- Work request: For the listing that follows, give again exactly the lines from the one with "ordered by: Nicholas Wong -> Hamish Coleman" to the one with "total quantity: 127 -> 42", including both.

- Input material:

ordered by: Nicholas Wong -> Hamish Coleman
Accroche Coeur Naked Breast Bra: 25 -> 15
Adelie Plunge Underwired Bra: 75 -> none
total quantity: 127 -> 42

---

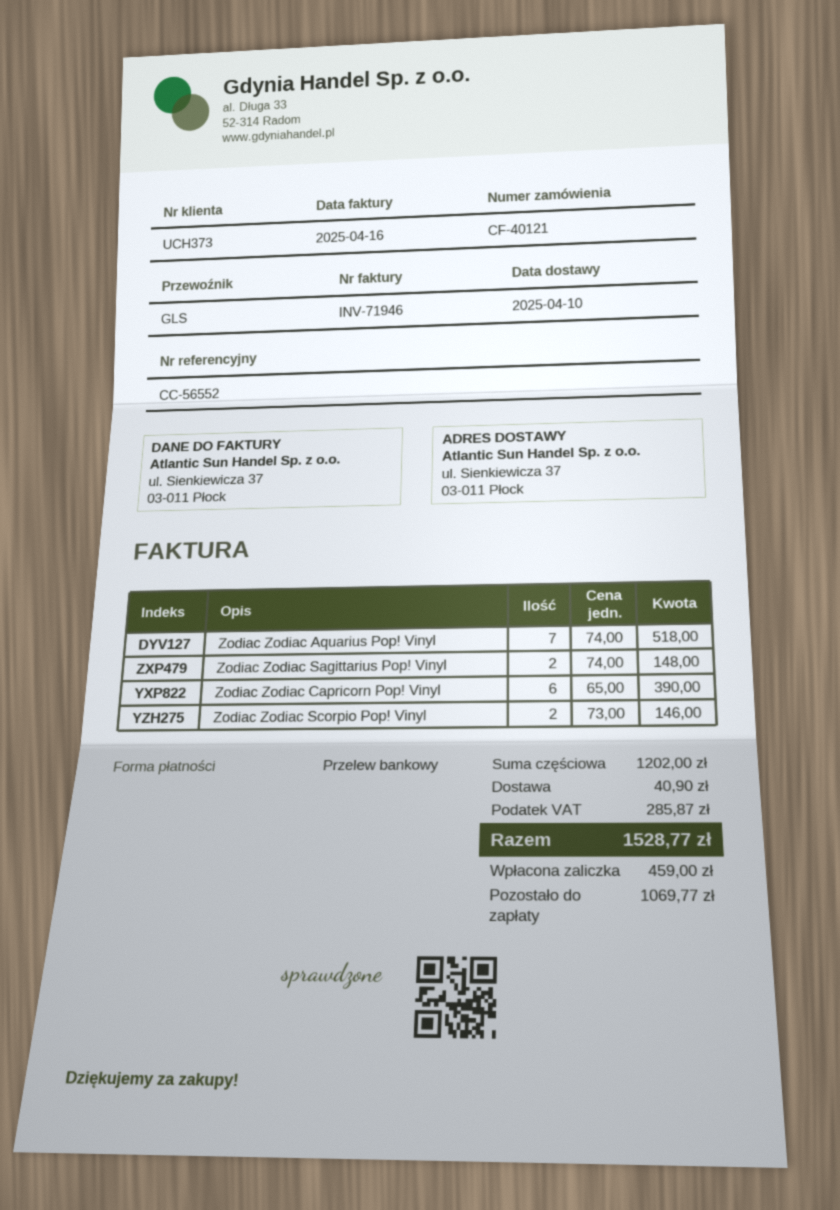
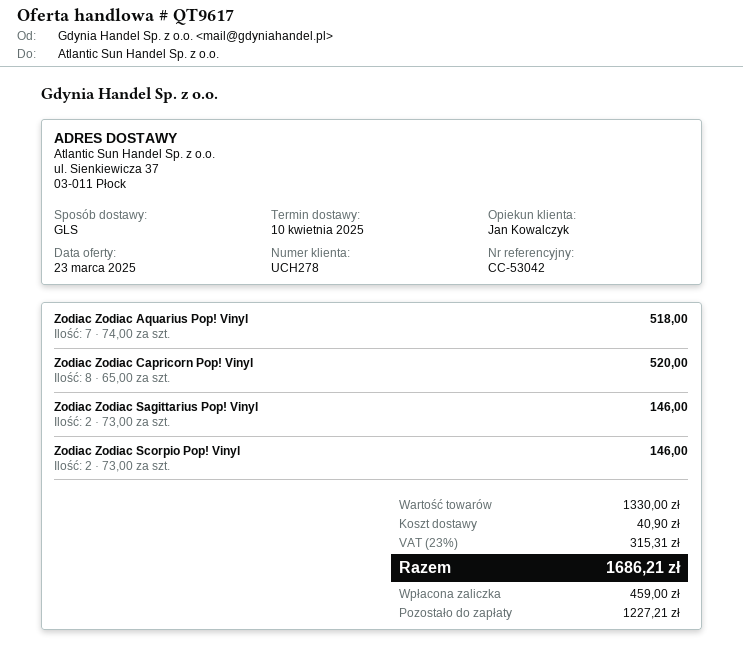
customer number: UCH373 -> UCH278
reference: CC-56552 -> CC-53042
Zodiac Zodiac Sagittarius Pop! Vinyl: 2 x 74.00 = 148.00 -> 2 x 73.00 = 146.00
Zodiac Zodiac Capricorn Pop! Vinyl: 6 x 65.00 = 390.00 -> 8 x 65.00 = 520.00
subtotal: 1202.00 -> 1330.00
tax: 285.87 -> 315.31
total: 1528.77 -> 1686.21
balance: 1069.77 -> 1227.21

--

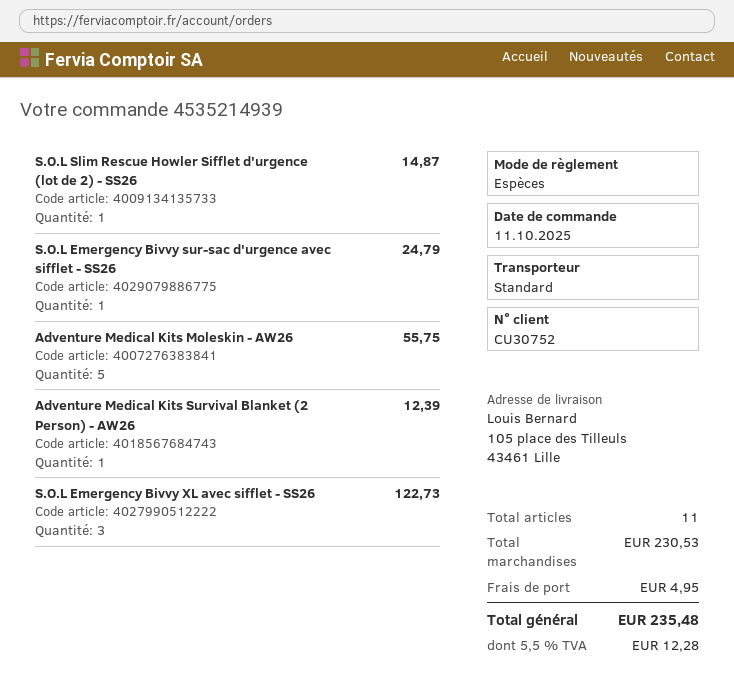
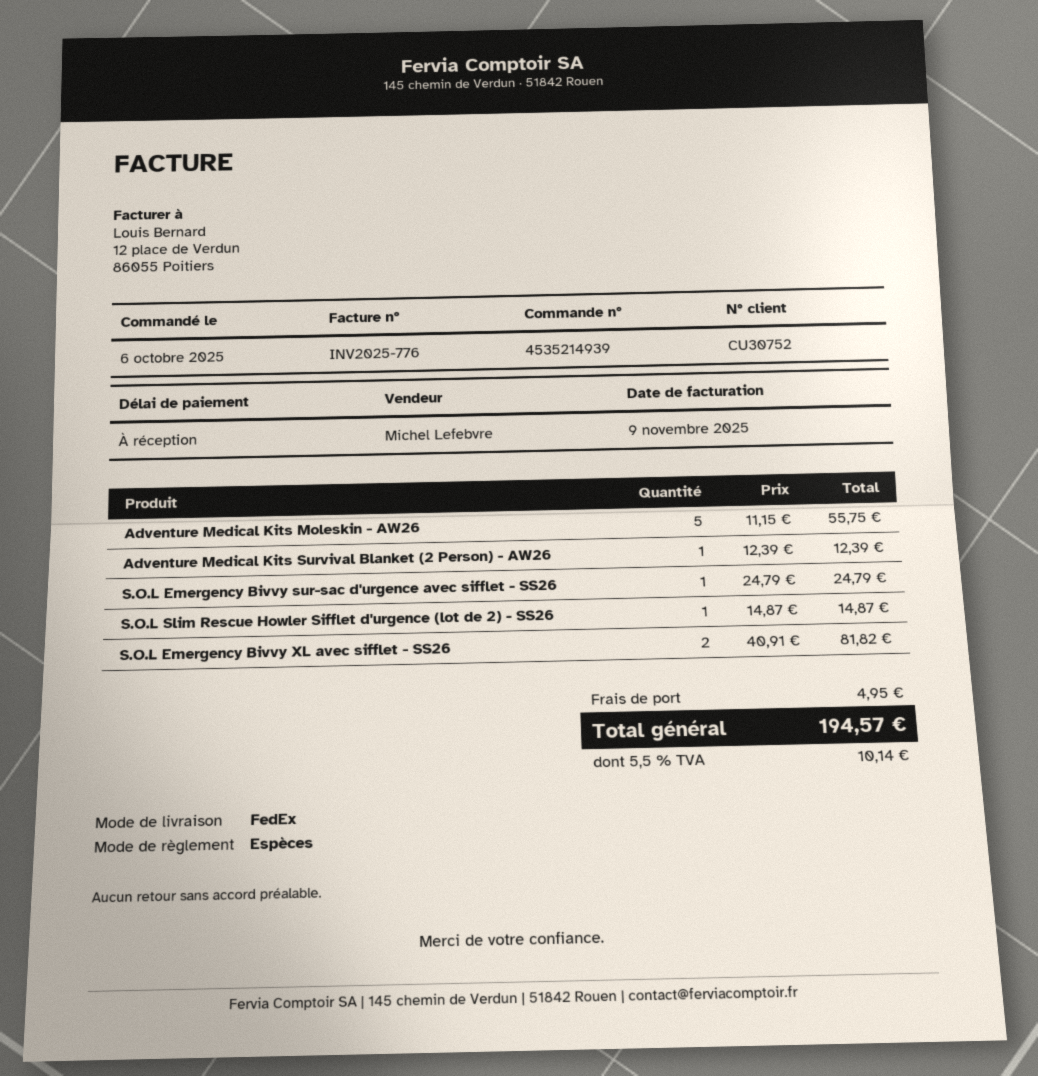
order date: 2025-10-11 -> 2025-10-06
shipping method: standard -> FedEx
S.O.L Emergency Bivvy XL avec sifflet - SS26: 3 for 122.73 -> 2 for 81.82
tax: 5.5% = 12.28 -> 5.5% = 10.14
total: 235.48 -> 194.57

- Solution for this task:
ordered by: Nicholas Wong -> Hamish Coleman
Accroche Coeur Naked Breast Bra: 25 -> 15
Adelie Plunge Underwired Bra: 75 -> none
total quantity: 127 -> 42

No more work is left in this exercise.